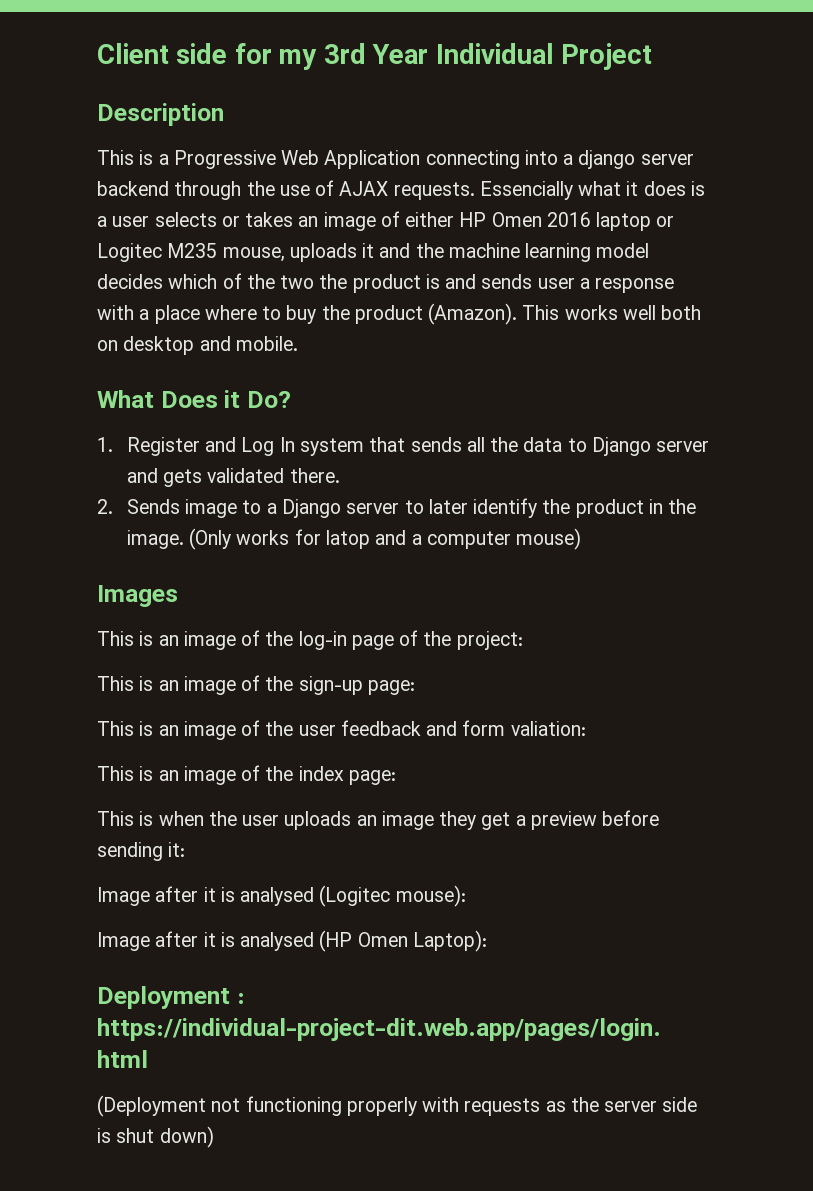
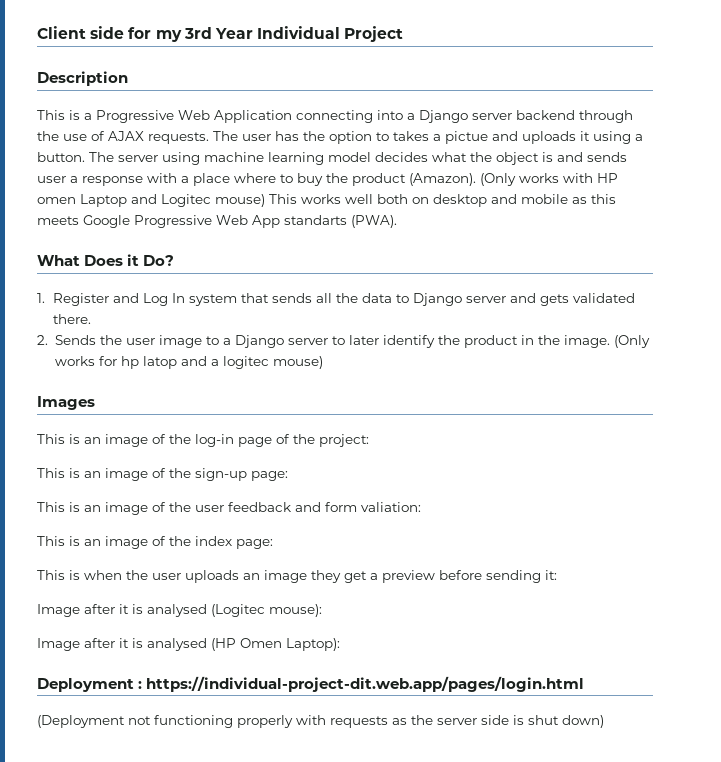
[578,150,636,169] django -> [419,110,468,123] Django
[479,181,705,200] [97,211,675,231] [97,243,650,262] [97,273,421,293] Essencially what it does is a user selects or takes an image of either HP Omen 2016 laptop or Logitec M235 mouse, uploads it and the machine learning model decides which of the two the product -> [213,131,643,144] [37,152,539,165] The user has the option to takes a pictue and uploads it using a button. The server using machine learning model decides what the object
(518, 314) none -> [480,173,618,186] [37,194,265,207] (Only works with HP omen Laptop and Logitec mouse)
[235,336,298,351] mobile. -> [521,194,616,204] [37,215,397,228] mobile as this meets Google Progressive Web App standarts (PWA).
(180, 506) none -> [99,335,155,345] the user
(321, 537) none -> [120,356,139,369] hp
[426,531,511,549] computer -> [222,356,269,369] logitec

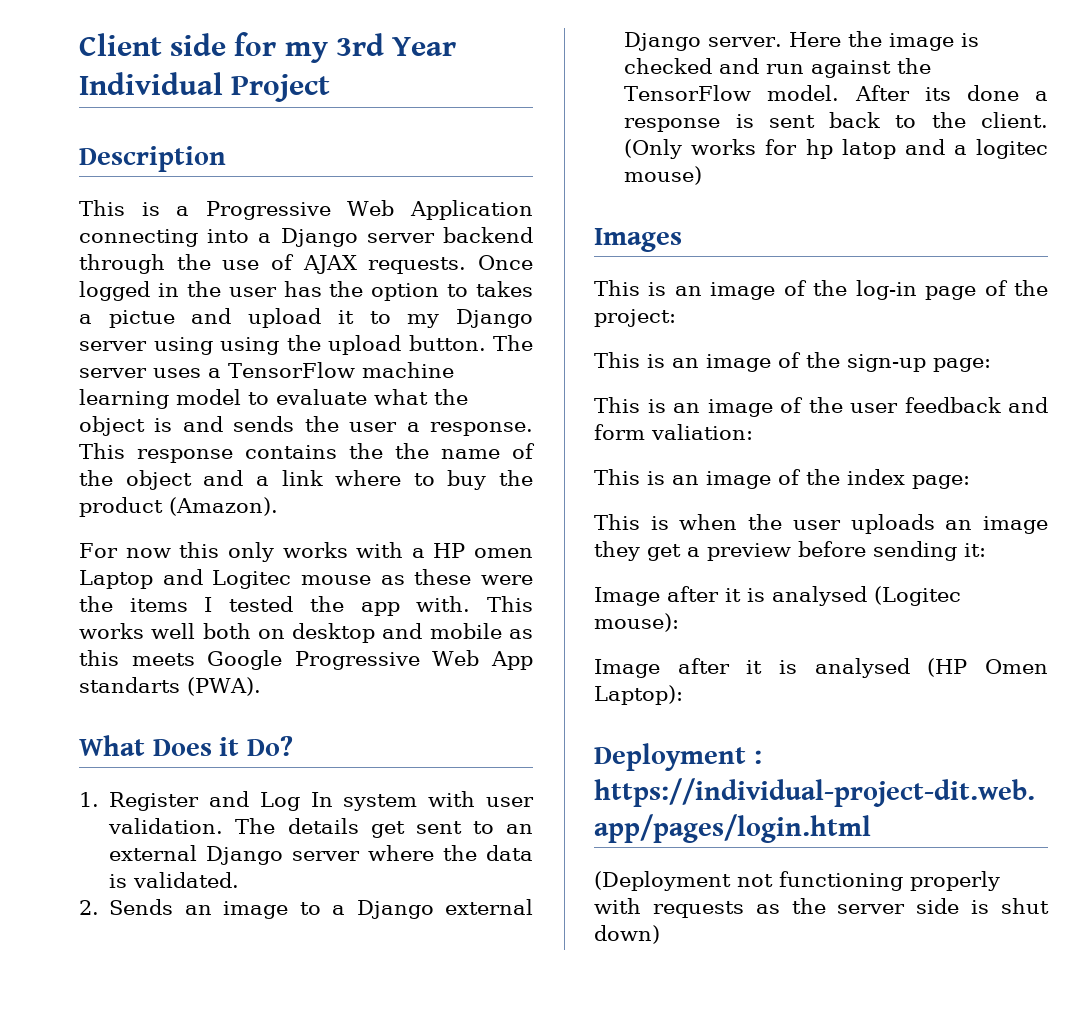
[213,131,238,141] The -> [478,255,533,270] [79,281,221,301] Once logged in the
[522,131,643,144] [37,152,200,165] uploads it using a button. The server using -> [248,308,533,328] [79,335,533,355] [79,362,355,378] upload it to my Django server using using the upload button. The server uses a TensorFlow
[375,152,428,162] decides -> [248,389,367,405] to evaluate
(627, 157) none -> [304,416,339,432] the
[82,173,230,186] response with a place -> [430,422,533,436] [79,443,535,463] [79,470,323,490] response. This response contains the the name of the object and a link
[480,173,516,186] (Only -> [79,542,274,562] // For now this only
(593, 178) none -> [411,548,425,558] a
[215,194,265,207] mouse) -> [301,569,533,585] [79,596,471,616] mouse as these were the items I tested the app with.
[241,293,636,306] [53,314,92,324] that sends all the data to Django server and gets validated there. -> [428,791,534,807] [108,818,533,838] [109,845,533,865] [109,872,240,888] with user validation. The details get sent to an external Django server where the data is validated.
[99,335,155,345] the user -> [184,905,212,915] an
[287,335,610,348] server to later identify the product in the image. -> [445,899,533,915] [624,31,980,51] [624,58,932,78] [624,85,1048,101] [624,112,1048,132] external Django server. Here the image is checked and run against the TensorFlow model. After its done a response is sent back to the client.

## Aim of the task
When you reproduce the material, keep every word exact and leave each picture out.

## Exercise solution
[578,150,636,169] django -> [419,110,468,123] Django
[479,181,705,200] [97,211,675,231] [97,243,650,262] [97,273,421,293] Essencially what it does is a user selects or takes an image of either HP Omen 2016 laptop or Logitec M235 mouse, uploads it and the machine learning model decides which of the two the product -> [213,131,643,144] [37,152,539,165] The user has the option to takes a pictue and uploads it using a button. The server using machine learning model decides what the object
(518, 314) none -> [480,173,618,186] [37,194,265,207] (Only works with HP omen Laptop and Logitec mouse)
[235,336,298,351] mobile. -> [521,194,616,204] [37,215,397,228] mobile as this meets Google Progressive Web App standarts (PWA).
(180, 506) none -> [99,335,155,345] the user
(321, 537) none -> [120,356,139,369] hp
[426,531,511,549] computer -> [222,356,269,369] logitec

[213,131,238,141] The -> [478,255,533,270] [79,281,221,301] Once logged in the
[522,131,643,144] [37,152,200,165] uploads it using a button. The server using -> [248,308,533,328] [79,335,533,355] [79,362,355,378] upload it to my Django server using using the upload button. The server uses a TensorFlow
[375,152,428,162] decides -> [248,389,367,405] to evaluate
(627, 157) none -> [304,416,339,432] the
[82,173,230,186] response with a place -> [430,422,533,436] [79,443,535,463] [79,470,323,490] response. This response contains the the name of the object and a link
[480,173,516,186] (Only -> [79,542,274,562] // For now this only
(593, 178) none -> [411,548,425,558] a
[215,194,265,207] mouse) -> [301,569,533,585] [79,596,471,616] mouse as these were the items I tested the app with.
[241,293,636,306] [53,314,92,324] that sends all the data to Django server and gets validated there. -> [428,791,534,807] [108,818,533,838] [109,845,533,865] [109,872,240,888] with user validation. The details get sent to an external Django server where the data is validated.
[99,335,155,345] the user -> [184,905,212,915] an
[287,335,610,348] server to later identify the product in the image. -> [445,899,533,915] [624,31,980,51] [624,58,932,78] [624,85,1048,101] [624,112,1048,132] external Django server. Here the image is checked and run against the TensorFlow model. After its done a response is sent back to the client.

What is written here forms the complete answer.